Essentially, I'm going to start looking for a new job, but attempt in the meantime to make sure my work is absolutely beyond reproach as far as is humanly possible. A lot of the stress of this has, I think, been because this is my first serious JOB job, and I was viewing losing it or moving on as some sort of cataclysmic, career-breaking failure on my part.
Today's been something of a turning point in attitude and this thread's really helped with that. If my life was a cheesy 80s/90s film I'd have a montage with workouts and running up steps round about now .
I'll leave here so you can have a painful chuckle to yourself.
http://clientsfromhell.net/
http://www.youtube.com/watch?v=R2a8TRSgzZY
I can vouch for the family run businesses being a hotbed of shennanigans that you usually want no part of. I worked for a family run business that repaired espresso machines. The adult son of the family was making meth, using company vans to transport underage girls places, etc etc etc and they had the audacity to fire ME under the guise performance related issues.

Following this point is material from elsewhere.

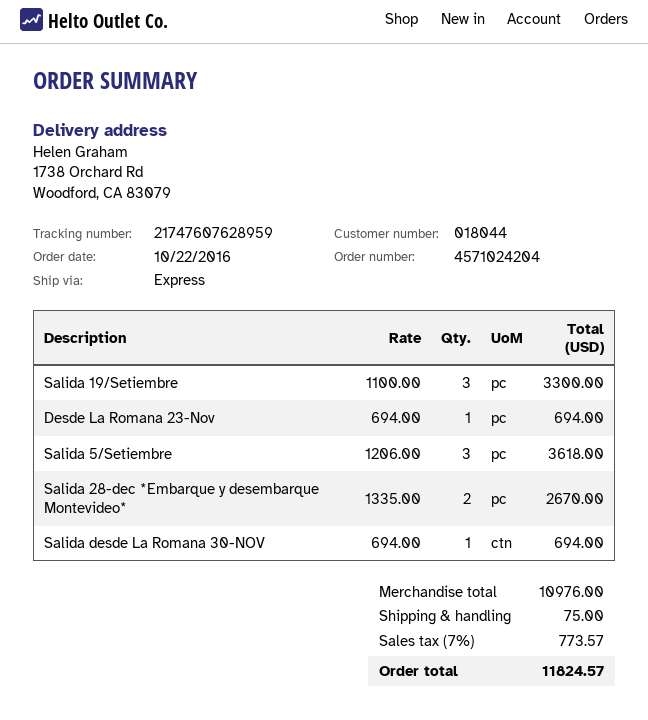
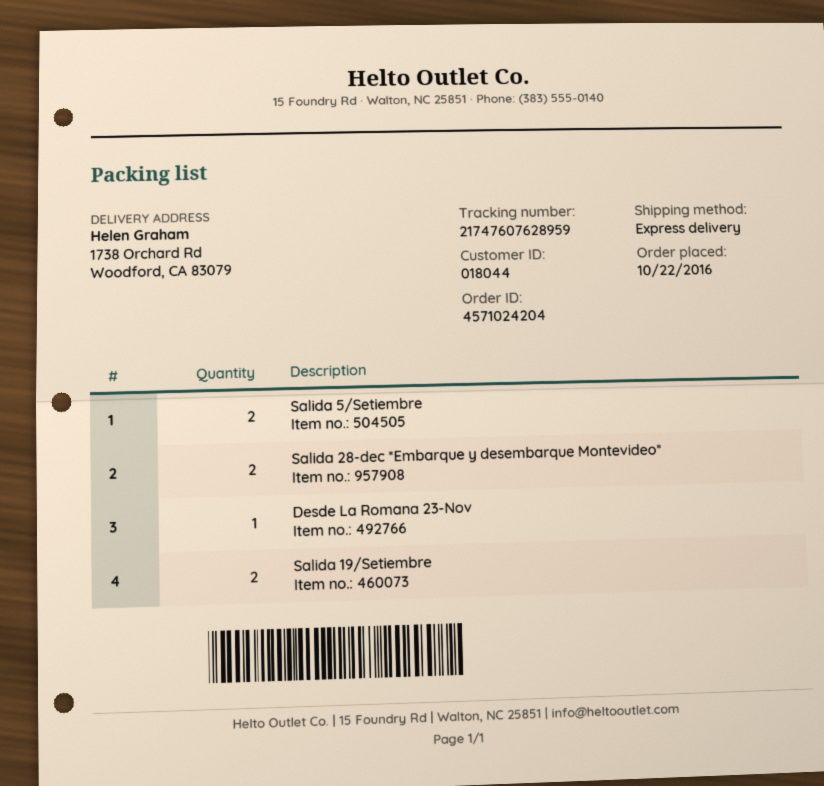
Salida 19/Setiembre: 3 -> 2
Salida 5/Setiembre: 3 -> 2
Salida desde La Romana 30-NOV: 1 -> none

Glad I read this, I think I should take some of this advice myself. While I don't currently have a graphic design job, I am a graphic designer and man some of the jobs I've had...they were kinda unreasonable. Like for one, I have skills in 3DS Max, and some companies liked that enough the hired me specifically to be "the graphic design / 3d guy", and then thought I'd be able to whip up entire CG commercials on a whim. Once they understood how much work and time went into it, suddenly they had no interest and I'd be let go. I'm always -really- hard on myself about anything like this, whether it's actually my fault or not...and I shouldn't be.
Also wanted to add to the chorus about family run design businesses being abit weird at times. I've run into a few strange or unreasonable situations like that.
remember that this is just your job. If youhate it, the worst thing that can happen to you is that you get fired and are forced to get a new job and never have to think about the horrible job again.
That being said. I am currently the resident designer in a family-owned business and must agree with everything said in this thread.
That video...I would lime it so very hard if I could.
I just wanted to share a moment that sums up the things my work expects of me, mostly because it's helped me realise how little he understands about design and....yeah. To sort of laugh it off a little:
MONDAY: Boss mentions he wants me to start looking into learning web design
THURSDAY: Boss tells me e's promised a client I'll do them an entire site for Friday afternoon.
....
I've actually managed to do it, but I'm feeling like my reaction should have been more: Lol no.
Oh and start looking for a new job. Discretely.
And e-mails to the group every semester saying "As is the case with ALL labs, it is our policy for grad students to work 60 hours/week, and I expect you to be here."
And constant reminders (to everyone in the group) saying "You are falling behind and it will delay your graduation."
Funny thing, he keeps recruiting me to go to undergraduate research events to promote our lab. Maybe he doesn't realize that it's MY policy to scare people off to prevent them the same heartache.
Don't make the mistake I did. Find a new job ASAP and run from the old one.
Family run firms are just like the real corporate world, except replace 'favoritism' with 'nepotism' and 'shifting blame' with 'having a deranged meltdown at a meeting and firing four people because the company is about to tank'.
Not that this is a typical example, or anything. Good thing I was on vacation when that meeting happened, though.